O Universo Cinematográfico da Marvel (MCU) vive um momento crucial de transformação, equilibrando a enorme expectativa pelo futuro com a necessidade de revisitar e corrigir elementos do passado. Enquanto os fãs contam os dias para a estreia de “Quarteto Fantástico: Primeiros Passos”, que promete reinventar a equipe mais tradicional das HQs, o estúdio surpreende no presente com a série “Wonder Man”, disponível no Disney+. A produção não apenas introduz novos heróis, mas executa com maestria a redenção de uma das figuras mais controversas da história da franquia: Trevor Slattery.
A Chegada da Primeira Família
Com lançamento agendado para 25 de julho de 2025, o novo longa do Quarteto Fantástico carrega a responsabilidade de apresentar uma abordagem inovadora sob a produção de Kevin Feige. A direção ficou a cargo de Matt Shakman, um nome que traz confiança aos fãs devido ao seu excelente trabalho em “WandaVision”. O currículo de Shakman, que inclui sucessos da TV como “Succession” e “It’s Always Sunny in Philadelphia”, sugere que o filme manterá o humor clássico da Marvel, mas sem perder a mão no drama familiar, que é a essência do grupo.
O elenco estelar já está confirmado e tem gerado bastante burburinho. Pedro Pascal assumirá o manto de Reed Richards (Senhor Fantástico), liderando o time ao lado de Vanessa Kirby como Sue Storm (Mulher Invisível), Joseph Quinn interpretando o impetuoso Johnny Storm (Tocha Humana) e Ebon Moss-Bachrach na pele de Ben Grimm (O Coisa). O filme também trará antagonistas de peso: Ralph Ineson será o temível Galactus, enquanto Julia Garner viverá Shalla-Bal, uma versão da Surfista Prateada.
A trama será ambientada em um cenário retrofuturista dos anos 1960, onde a equipe precisará equilibrar suas obrigações heroicas com os laços afetivos, enfrentando ameaças cósmicas. O trailer já indicou que não veremos uma história de origem tradicional; o grupo já estará na ativa, contando inclusive com o auxílio do robô H.E.R.B.I.E. e do icônico veículo Fantasticar. Paira ainda no ar a dúvida sobre a participação de Robert Downey Jr. como Doutor Destino, cuja volta ao MCU foi anunciada na San Diego Comic-Con, embora não esteja claro se ele cruzará o caminho desta formação do Quarteto já neste primeiro filme.
Wonder Man e a Redenção de um “Vilão”
Enquanto aguardamos o futuro retrofuturista do Quarteto, o Disney+ nos presenteia com “Wonder Man”, considerada por muitos a melhor produção seriada do estúdio desde “WandaVision”. A série foca em Simon Williams, um homem com superpoderes que rejeita a vida de herói em favor do sonho de ser ator de cinema. No entanto, o Departamento de Controle de Danos e as regras de Hollywood contra super-humanos tornam essa jornada complicada. É nesse contexto metalinguístico sobre atuação que a Marvel traz de volta Trevor Slattery, interpretado pelo genial Ben Kingsley.

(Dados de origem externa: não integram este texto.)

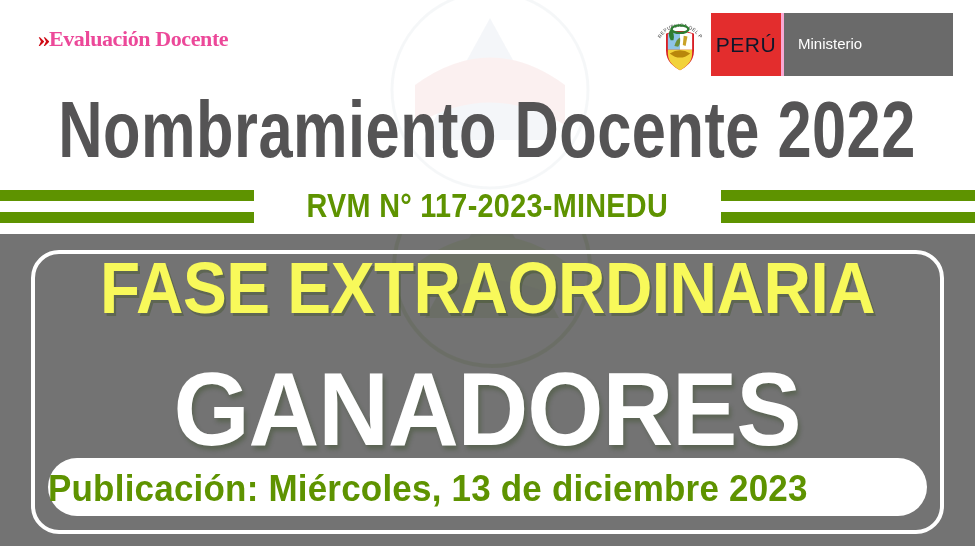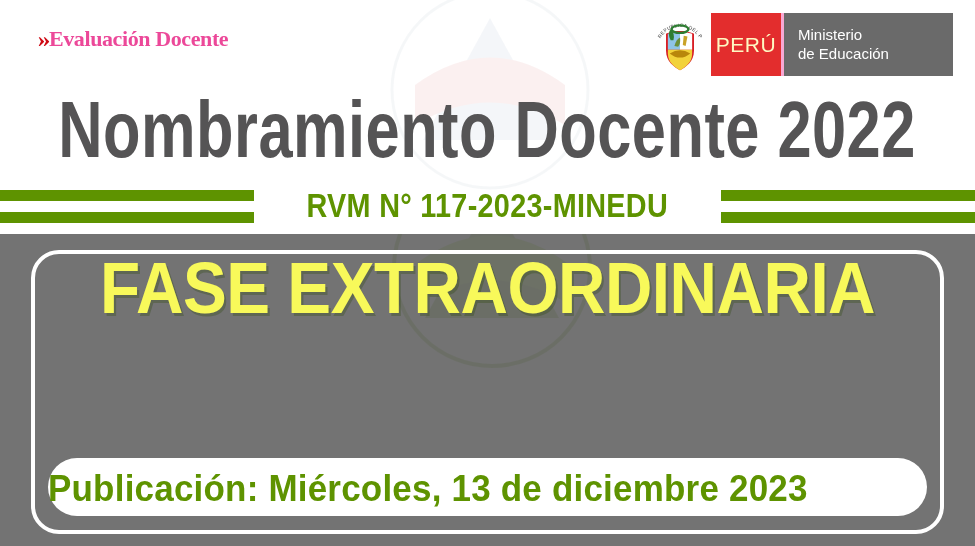"PERÚ" .peru-box span { color: #fef9c3 -> #0f172a }
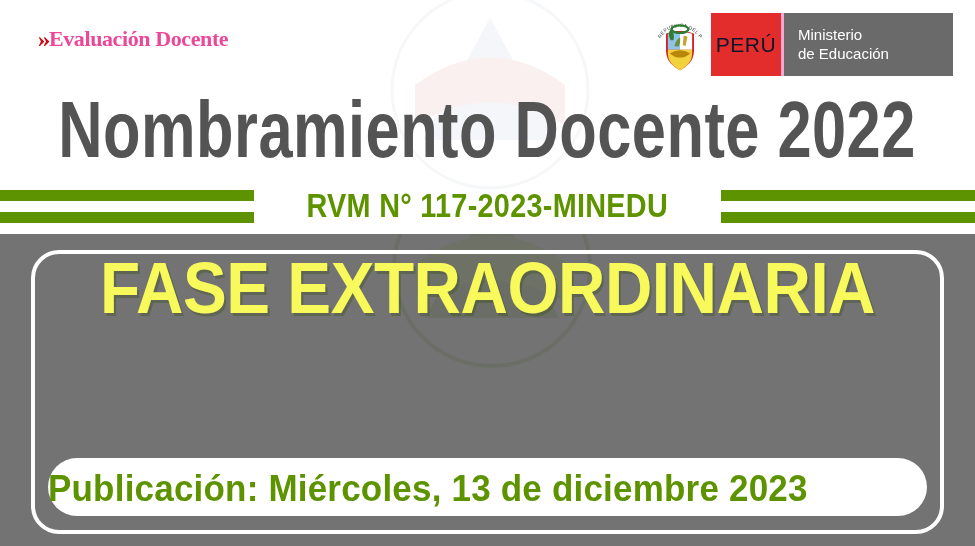"de Educación" span { html: <span>de Educación</span> -> none }
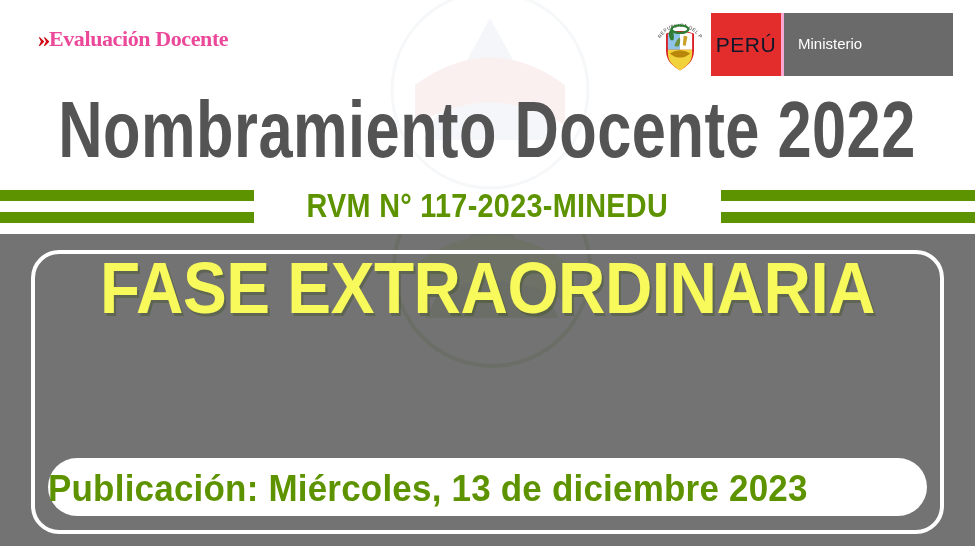"GANADORES" div.ganadores-line { html: none -> <div> <span>GANADORES</span> </div> }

Para entender a importância desse retorno, é preciso voltar 13 anos no tempo. Em “Homem de Ferro 3”, a Marvel realizou uma de suas reviravoltas mais polêmicas ao revelar que o Mandarim, arqui-inimigo de Tony Stark, era na verdade Trevor Slattery, um ator britânico contratado para fingir ser um terrorista. Na época, a decisão enfureceu os puristas dos quadrinhos, que criticaram tanto a mudança na etnia do vilão quanto a subversão da expectativa. Contudo, o tempo provou que a performance de Kingsley e a crítica à manipulação midiática foram decisões criativas brilhantes, embora incompreendidas por uma parcela do público.
Justiça para Trevor Slattery
A série “Wonder Man” finalmente dá a Trevor o destaque que ele merece, consolidando sua reabilitação iniciada em “Shang-Chi e a Lenda dos Dez Anéis”. Na trama, ele atua como mentor de Simon Williams. Embora inicialmente contatado pelas autoridades para se infiltrar no círculo íntimo do protagonista, Slattery demonstra seu verdadeiro valor através de lealdade e amizade, roubando a cena mais uma vez.
O que antes foi visto como um desrespeito ao material original, hoje é reconhecido como uma das camadas mais interessantes do MCU. Trevor Slattery nunca foi o problema de “Homem de Ferro 3”; pelo contrário, ele foi o ponto alto de uma tentativa ousada de subverter a fórmula de super-heróis. Agora, livre do ódio viral de uma década atrás, o personagem se firma como uma das figuras mais carismáticas e divertidas desse universo, provando que, na Marvel, sempre há espaço para segundas chances, seja para heróis novatos ou para velhos atores charlatães.